Scientific graphical abstracts — design guidelines


visualization + design
If you are interested in color, explore my other color tools, Brewer palettes resources, color blindness palettes and math and an exhausting list of 10,000 color names for all those times you couldn't distinguish between tan hide, sea buckthorn, orange peel, west side, sunshade, california and pizzaz.

Designing for Color Blindess

Color choices and transformations for deuteranopia and other afflictions

Here, I help you understand color blindness and describe a process by which you can make good color choices when designing for accessibility. You can also delve into the mathematics behind the color blindness simulations.

Different color blindness simulations don't all agree on the luminance of the simulated color. See methods for details.

Download all palettes
plain text, v11 20 May 2020
Download slides
PDF, v11 20 May 2020

In this section, I cover how to make good color choices when considering audiences with color blindness.

With the exception of the 8-color palette, all palettes have been created using a process (read below) that tries to maintain perceptual luminance uniformity in color blind space.

conservative 8-color palettes for color blindness

This 8-color palette is adapted from Nature Method's Points of View: Color blindness by Bang Wong. Note that in that original source the RGB values listed in the table did not exactly correspond to the RGB swatches—probably an RGB vs CMYK conversion mixup.

This palette is suitable for categorical color encoding—the colors do not, as a whole, have a natural order and none is substantially more salient than another.

You can download these colors as plain text list of HEX and RGB values.

An 8-color palette for color blindness. / Martin Krzywinski @MKrzywinski mkweb.bcgsc.ca
An 8-color palette for color blindness, adapted from Wong, B. (2011) Nature Methods 8:441. (zoom, PDF, plain text)

For more tips about designing with color blindness in mind, see Color Universal Design (CUD) — How to make figures and presentations that are friendly to people with color blindess.

using color equivalencies

To people with color blindness, some colors appear the same. This equivalence can be used to identify colors that are distinct to those with normal as well as to those with color blindness.

For a given RGB color we can simulate how it would appear to someone with color blindess and identify groups of RGB colors that appear indistinguishable in color blindness.

Color equivalencies in color blindness for protanopia, deuteranopia and tritanopia. / Martin Krzywinski @MKrzywinski mkweb.bcgsc.ca
Many colors appear the same to people with color blindness. This chart shows the colors that are identical (rows) to those with protanopia, deuteranopia (most common) and tritanopia (zoom)

These equivalencies can be used to construct color palettes—lists of colors that are distinguishable to deuteranopes and those with normal vision.

Since deuteranopia is the most common, this is the condition that I use for color selection.

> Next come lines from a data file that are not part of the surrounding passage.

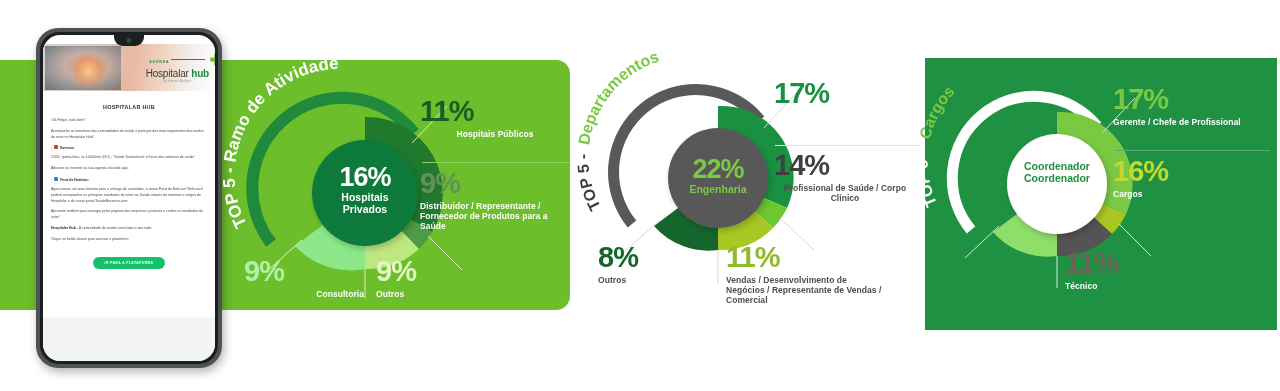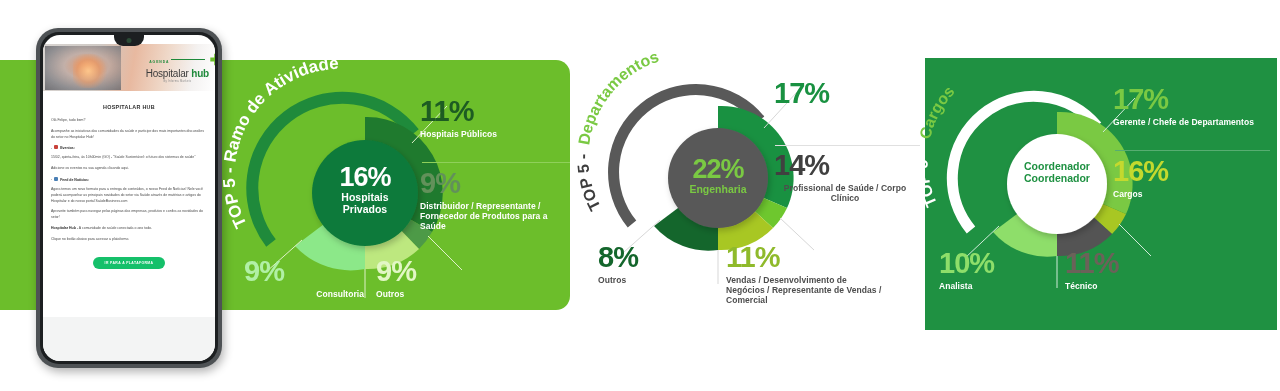"Gerente / Chefe de Departamentos" div.cap { text: Departamentos -> Profissional }
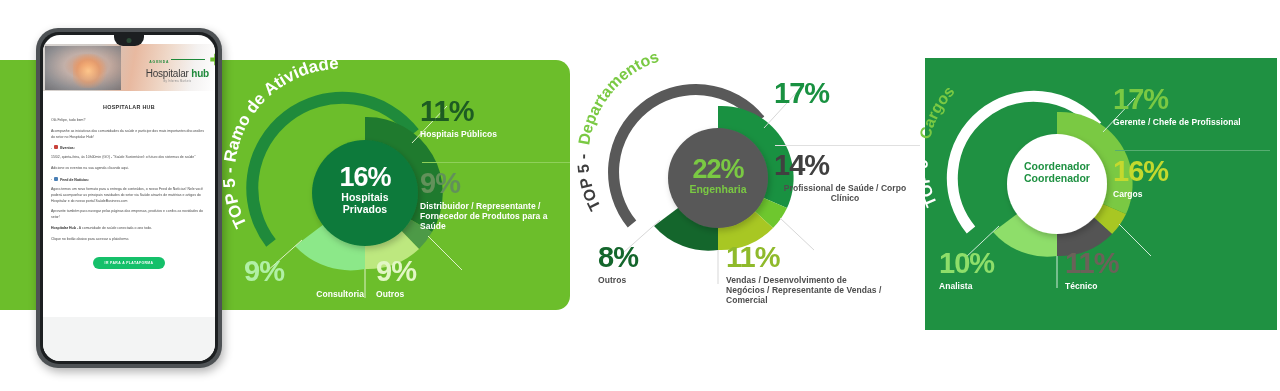"Hospitais Públicos" div.cap { text-align: none -> center }
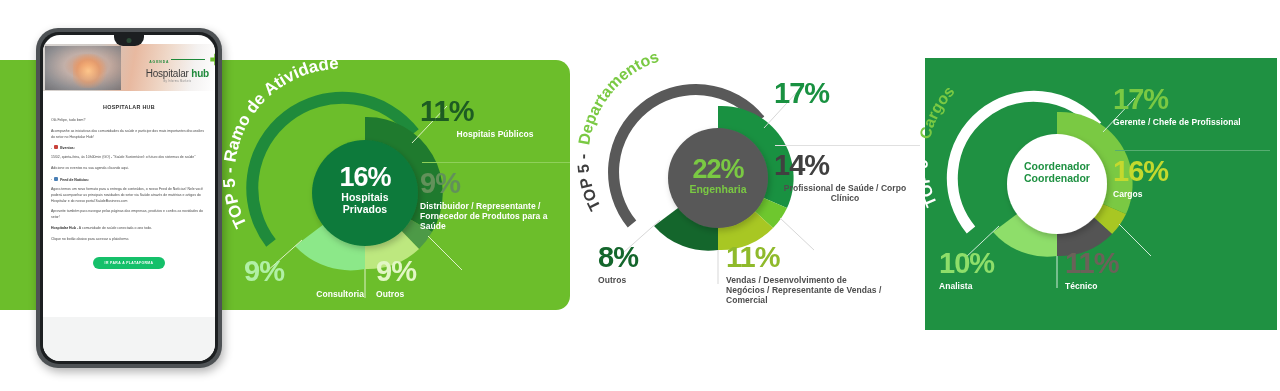"10%" div.arc-label { html: <div> <div>10%</div> <div>Analista</div> </div> -> none }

The exact luminance (perceived brightness) of the simulated color varies depending on the color blindness algorithm. Each row in the squares above should look identical using any color blindness simulation (e.g. Color Oracle, Photoshop, etc) but brightness of the rows may be slightly different than shown here.

12-color palettes for color blindness

This palette maps four colors onto each of the two color dimensions in deuteranopes and four onto greyscale. This palette is very useful for designing transit and subway maps.

Color names are playful selections from my list of 10,000 color names.

You can download these colors as plain text list of HEX and RGB values.

A 12-color palette for color blindness. / Martin Krzywinski @MKrzywinski mkweb.bcgsc.ca
A 12 color palette for color blindness that maps onto each of the color dimensions in deuteranopes. Within each set of four, colors also have reasonably similar greyscale tones. Inset swatches show color alternatives that are indistinguishable from the main swatch for deuternopes. (zoom, PDF, plain text)

15-color palettes for color blindness

You can download these colors as plain text list of HEX and RGB values.

A 15-color palette for color blindness. / Martin Krzywinski @MKrzywinski mkweb.bcgsc.ca
A 15-color palette for color blindness. (zoom, PDF, plain text)

24-color palettes for color blindness

Even more color choices for color blindess, including colors that map onto greys. For these, I don't have RGB/HEX values handy.

You can download these colors as plain text list of HEX and RGB values.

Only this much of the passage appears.